Structured diff data:

□ □ □

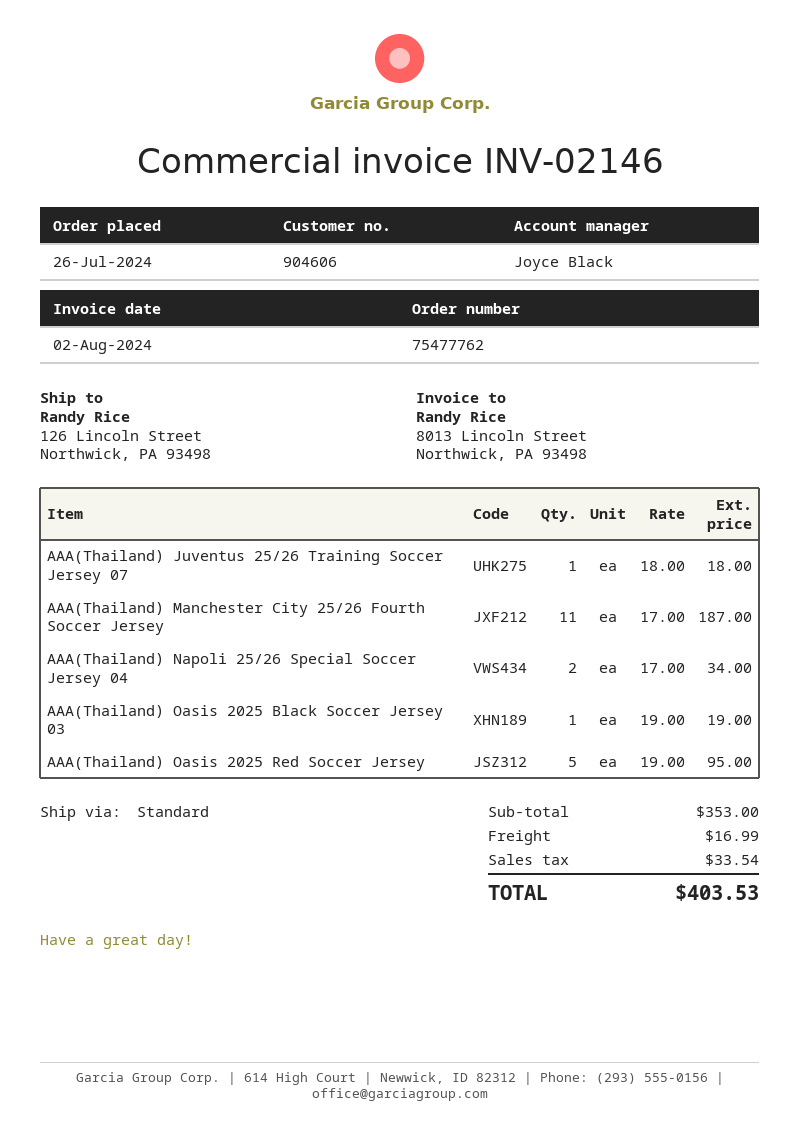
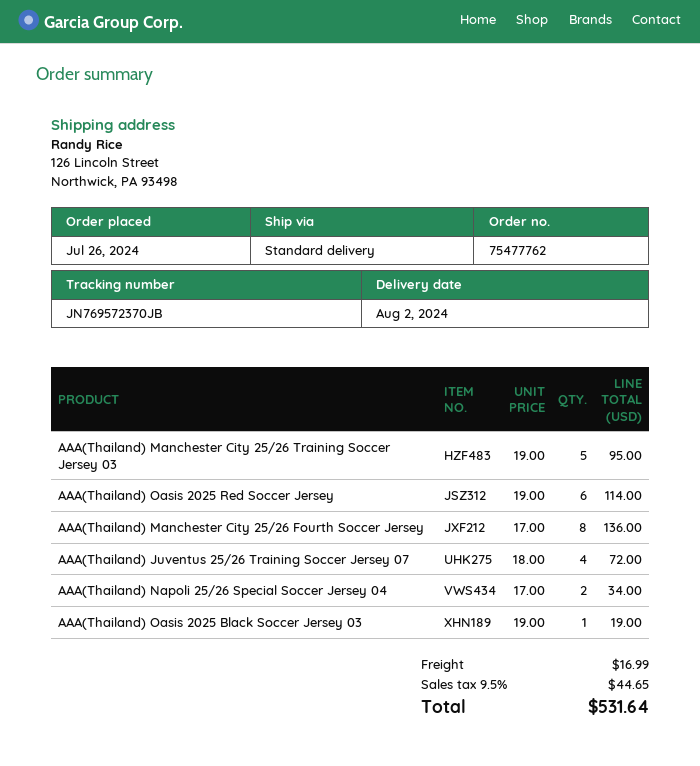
AAA(Thailand) Juventus 25/26 Training Soccer Jersey 07: 1 x 18.00 = 18.00 -> 4 x 18.00 = 72.00
AAA(Thailand) Manchester City 25/26 Fourth Soccer Jersey: 11 x 17.00 = 187.00 -> 8 x 17.00 = 136.00
AAA(Thailand) Oasis 2025 Red Soccer Jersey: 5 x 19.00 = 95.00 -> 6 x 19.00 = 114.00
AAA(Thailand) Manchester City 25/26 Training Soccer Jersey 03: none -> 5 x 19.00 = 95.00
tax: 33.54 -> 44.65
total: 403.53 -> 531.64

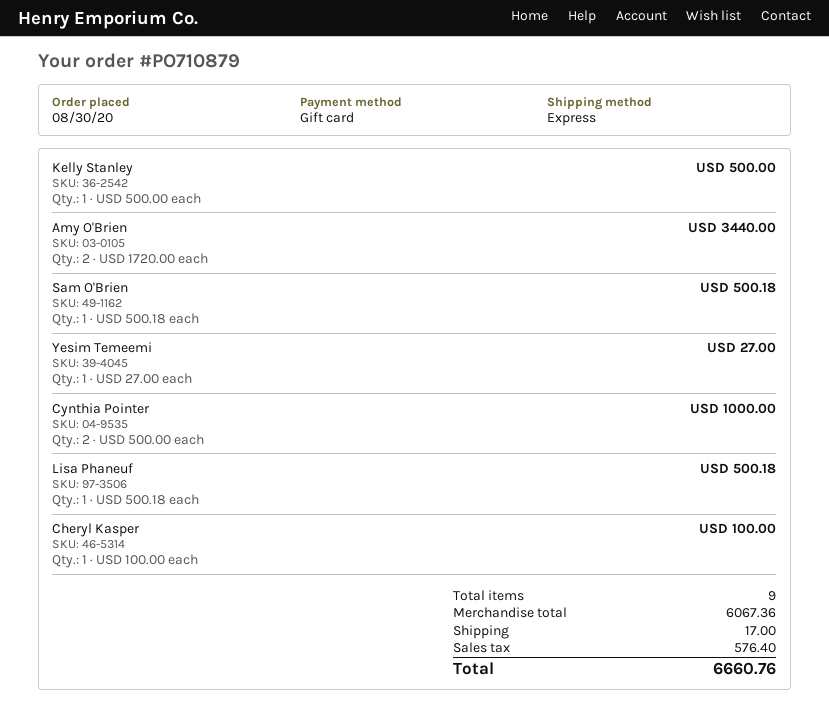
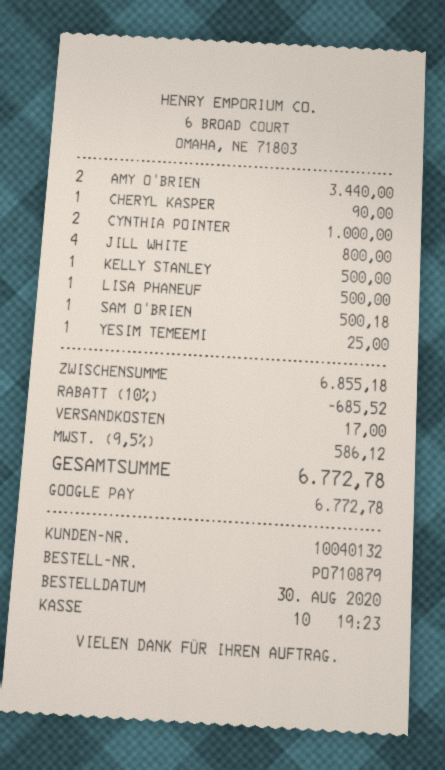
payment method: gift card -> Google Pay
Yesim Temeemi: 1 for 27.00 -> 1 for 25.00
Lisa Phaneuf: 1 for 500.18 -> 1 for 500.00
Cheryl Kasper: 1 for 100.00 -> 1 for 90.00
JILL WHITE: none -> 4 for 800.00
subtotal: 6067.36 -> 6855.18
discount: none -> 10% = 685.52
tax: 576.40 -> 586.12
total: 6660.76 -> 6772.78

□ □ □

- INSTRUCTIONS FOR THE TASK:
Write out exactly, and only, the lines from the line holding "AAA(Thailand) Manchester City 25/26 Fourth" through the end of the data, inclusive, without any pictures.

- SOLUTION TO THIS TASK:
AAA(Thailand) Manchester City 25/26 Fourth Soccer Jersey: 11 x 17.00 = 187.00 -> 8 x 17.00 = 136.00
AAA(Thailand) Oasis 2025 Red Soccer Jersey: 5 x 19.00 = 95.00 -> 6 x 19.00 = 114.00
AAA(Thailand) Manchester City 25/26 Training Soccer Jersey 03: none -> 5 x 19.00 = 95.00
tax: 33.54 -> 44.65
total: 403.53 -> 531.64

payment method: gift card -> Google Pay
Yesim Temeemi: 1 for 27.00 -> 1 for 25.00
Lisa Phaneuf: 1 for 500.18 -> 1 for 500.00
Cheryl Kasper: 1 for 100.00 -> 1 for 90.00
JILL WHITE: none -> 4 for 800.00
subtotal: 6067.36 -> 6855.18
discount: none -> 10% = 685.52
tax: 576.40 -> 586.12
total: 6660.76 -> 6772.78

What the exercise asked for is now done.